Eramuslim.com – SUATU ketika terjadi perselisihan dan menyebabkan saling menjauh antara Muhammad Al-Hanafiyah dengan kakaknya Hasan bin Ali. Kemudian Muhammad Al-Hanafiyah menulis surat kepada Hasan sebagai berikut:
“Sesungguhnya Allah memberikan keutamaan kepada Anda melebihi diriku. Ibumu adalah Fathimah binti Muhammad bin Abdillah , sedangkan ibuku adalah wanita dari Bani Hanifah. Kakekmu dari jalur ibu adalah Rasulullah pilihan-Nya, sedang kakekku dari jalur ibu adalah Ja’far bin Qais.”

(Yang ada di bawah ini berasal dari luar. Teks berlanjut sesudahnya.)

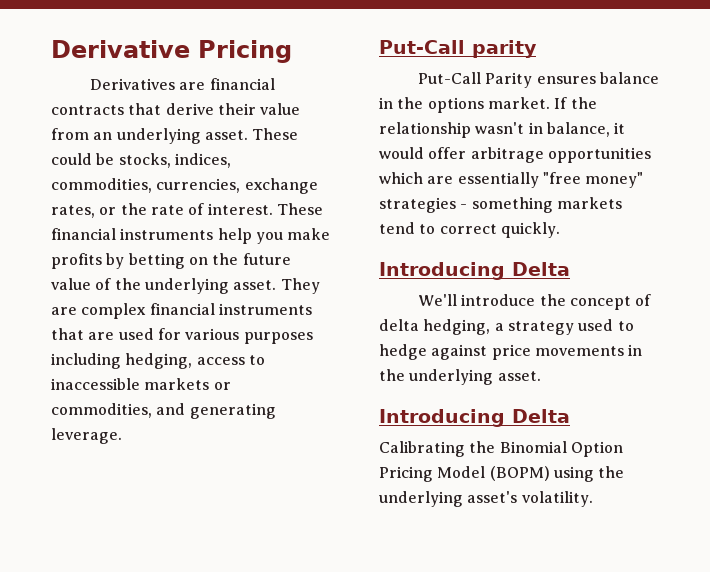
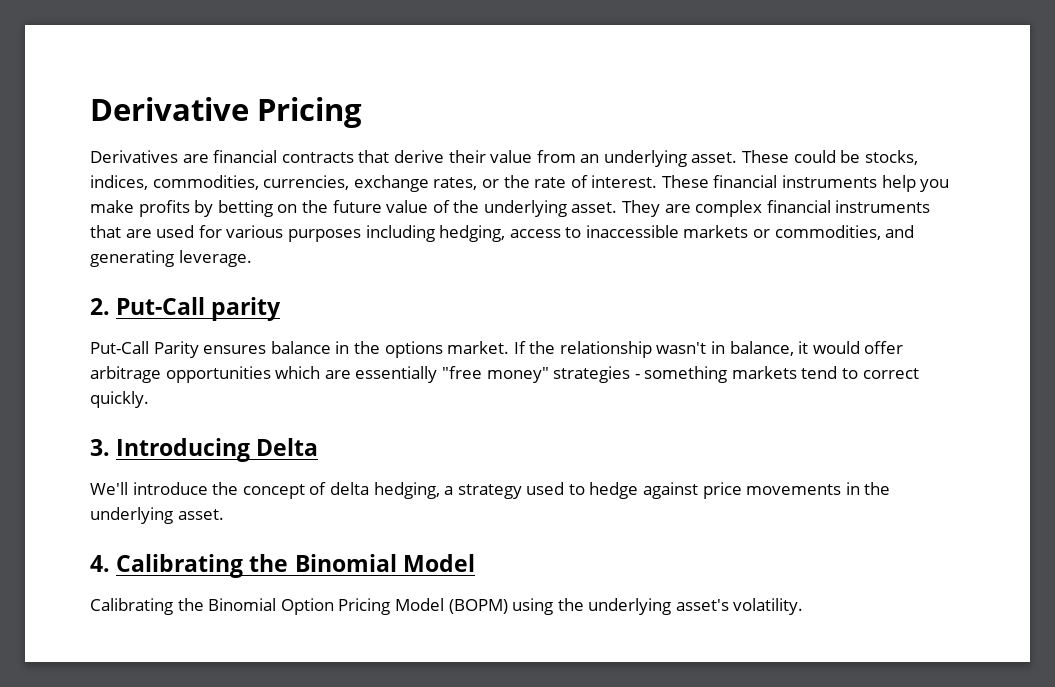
- Put-Call parity
+ 2. Put-Call parity
  If the relationship wasn't in balance, it would offer arbitrage opportunities which are essentially "free money" strategies - something markets tend to correct quickly.
- Introducing Delta
+ 3. Introducing Delta
  We'll introduce the concept of delta hedging, a strategy used to hedge against price movements in the underlying asset.
- Introducing Delta
+ 4. Calibrating the Binomial Model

“Jika suratku ini sampai kepada Anda, saya berharap Anda berkenan datang kemari dan berdamai, agar Anda tetap lebih utama dariku dalam segala hal…” sesampainya surat tersebut, Hasan bergegas mendatangi rumahnya untuk menjalin perdamaian.

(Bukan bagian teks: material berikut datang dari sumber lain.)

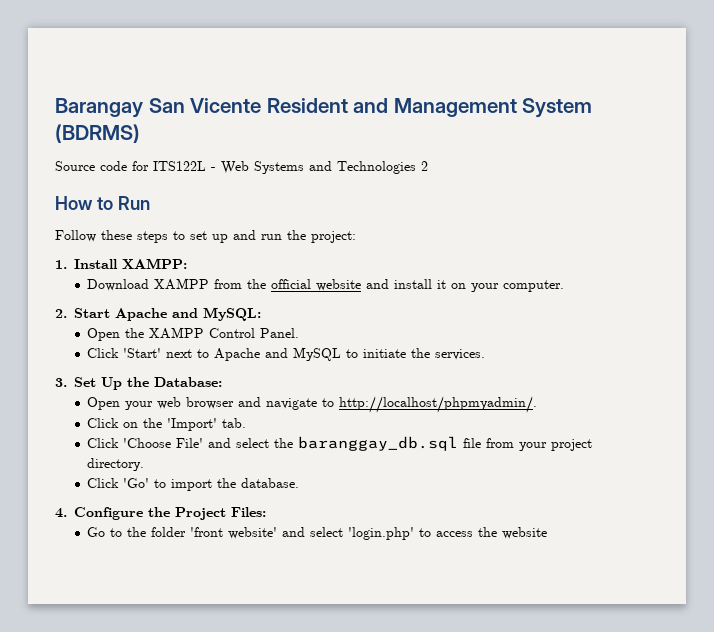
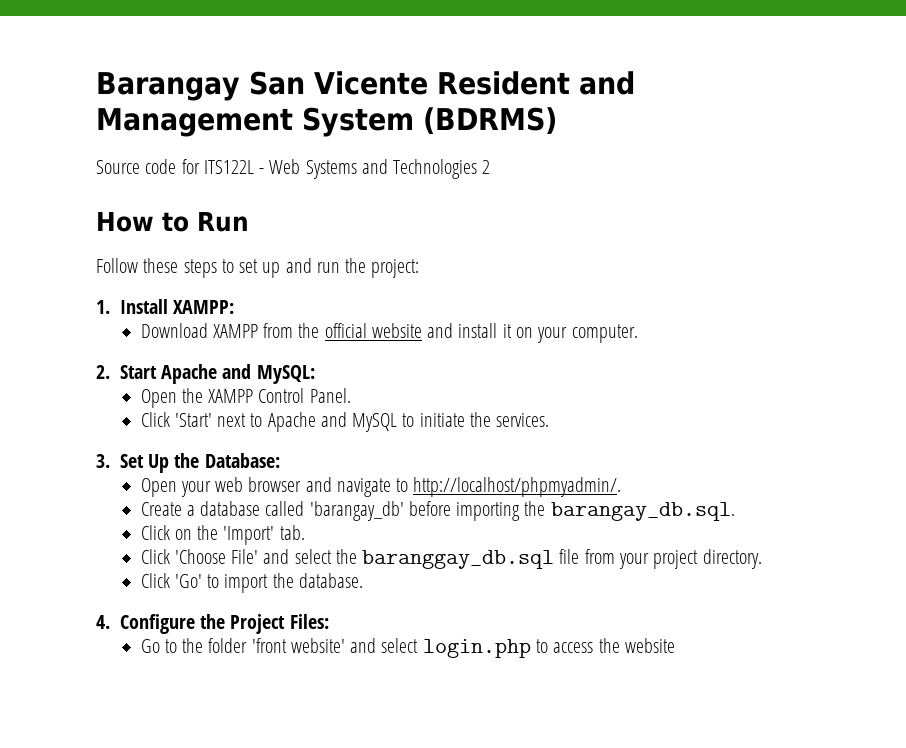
+ Create a database called 'barangay_db' before importing the barangay_db.sql.
- Go to the folder 'front website' and select 'login.php' to access the website
+ Go to the folder 'front website' and select login.php to access the website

Siapakah gerangan pemuda yang santun, cerdas dan bijak yang bernama Muhammad Al-Hanafiyah ini?
Kita awali kisah ini dari detik-detik akhir kehidupan Rasulullah shallallahu ‘alaihi wa sallam. Dr. Abdurrahman Ra’fat Basya dalam “ Mereka Adalah Para Tabi’in ” menceritakan, suatu hari, Ali bin Abi Thalib duduk bersama Rasulullah shallallahu ‘alaihi wa sallam dan berkata, “Wahai Rasulullah, seandainya saya punya anak lagi setelah Anda tiada, bolehkah saya memberi nama anakku dengan nama Anda dan saya berikan kunyah (julukan) dengan kunyah Anda (yakni Abu Al-Qasim)?” Nabi bersabda, “Boleh.”
Waktu bergulir hingga akhirnya Nabi shallallahu ‘alaihi wa sallam wafat dan beberapa waktu kemudian disusul putrinya, Fathimah yang merupakan ibunda Hasan dan Husein.